Drag Me to Hell is humorous. It is, in fact, full of humor. Unintentional, but existent. How this is considered to be a return to form both in the context of the director and the horror genre is beyond me, but with the exception of a smattering of redeeming features, the clichés jump out at the viewer almost as often as the image of the deranged Roma woman, who doesn’t stop cropping up despite – no great revelation here – shuffling out of life halfway through the picture. There’s just so much wrong with the film that not even its unpretentiously simplistic structure just seems to be a product of profound lack of inspiration. Whether it’s laughable lines like “I beat you, you old bitch!”, the digging up of corpses in the graveyard, the accursed-searching-for-forgiveness game, the three-days-to-save-yourself routine, the guilt-ridden blame-the-heroine-for-the-antagonist’s-death theme or the séance-to-drive-the-mean-spirit-away scene (complete with token Mexican mystic, seeing as how Mexicans are so spirited), the ease of foreseeing scenarios has never been so blatantly forced upon the viewer.

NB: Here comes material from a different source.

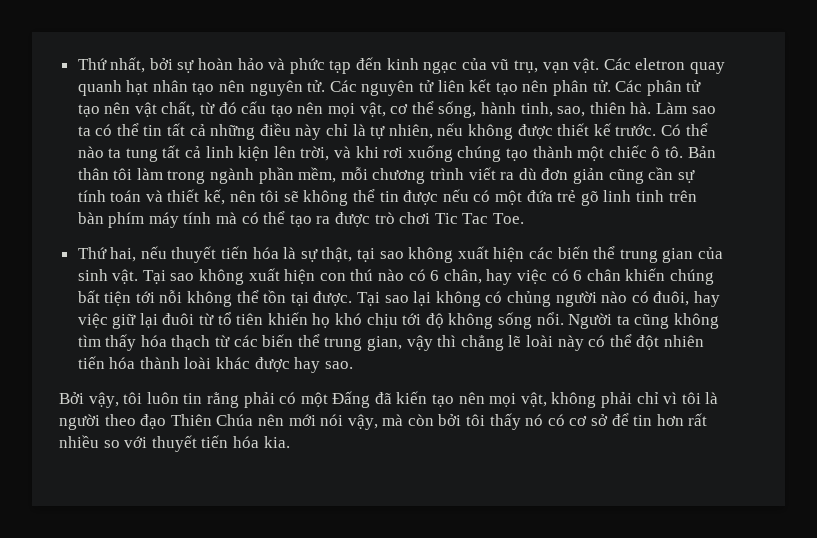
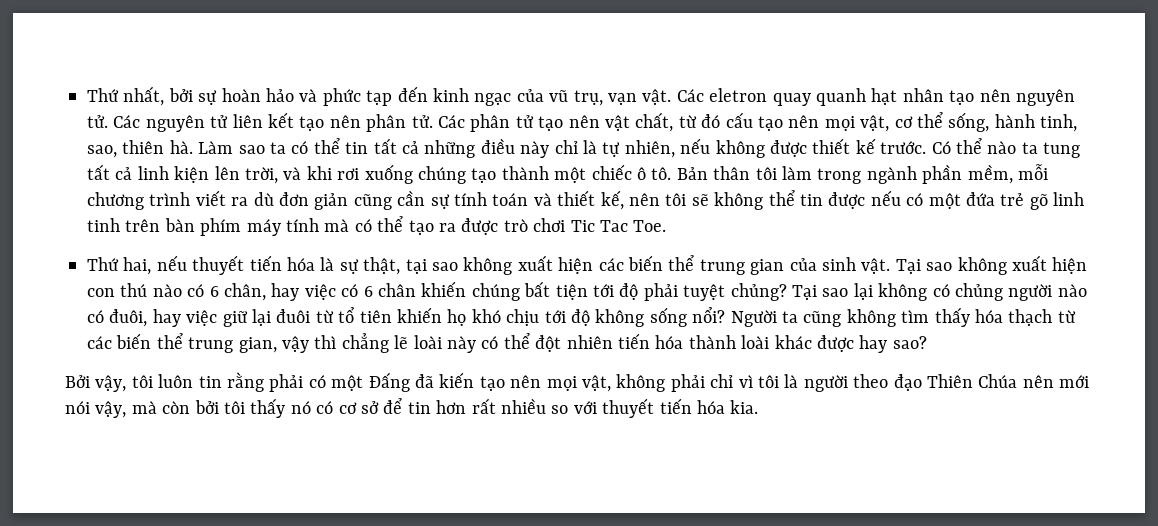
[159,290,353,307] nỗi không thể tồn tại được. -> [619,283,787,301] độ phải tuyệt chủng?
[536,312,564,325] nổi. -> [692,307,726,323] nổi?
[324,361,353,369] sao. -> [892,336,927,349] sao?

This is completed by an incomprehensible cast and character selection. Even the establishing of Christine’s personality is done on a fifth-grade level; “one” does not sympathize with the frustrated 1995 Pork Queen (sic), whose relations with other characters seem as forced as most of the dialogue. There is no chemistry in the film, and despite the genuinely frightening characterization of Lorna Raver as the raving gypsy, things are unfortunately exacerbated by stock characters popping up out of the blue; the stereotypical lower-echelon bearded fortune teller, looking like he lost out to Shaquille O’Neal in Kazaam (Dileep Rao), is the (im)perfect case in point. The motivations and transformation of several secondary characters triggers the what-the-hell effect, Stu suddenly going from hyperprofessional ruthless bank employee to blubbering frightened mess for no particular reason.


All this, topped with a rich layer of predictability and shovelloads of horror recycling, is what drags Drag Me to Hell to the very place it so blatantly asks to be dragged.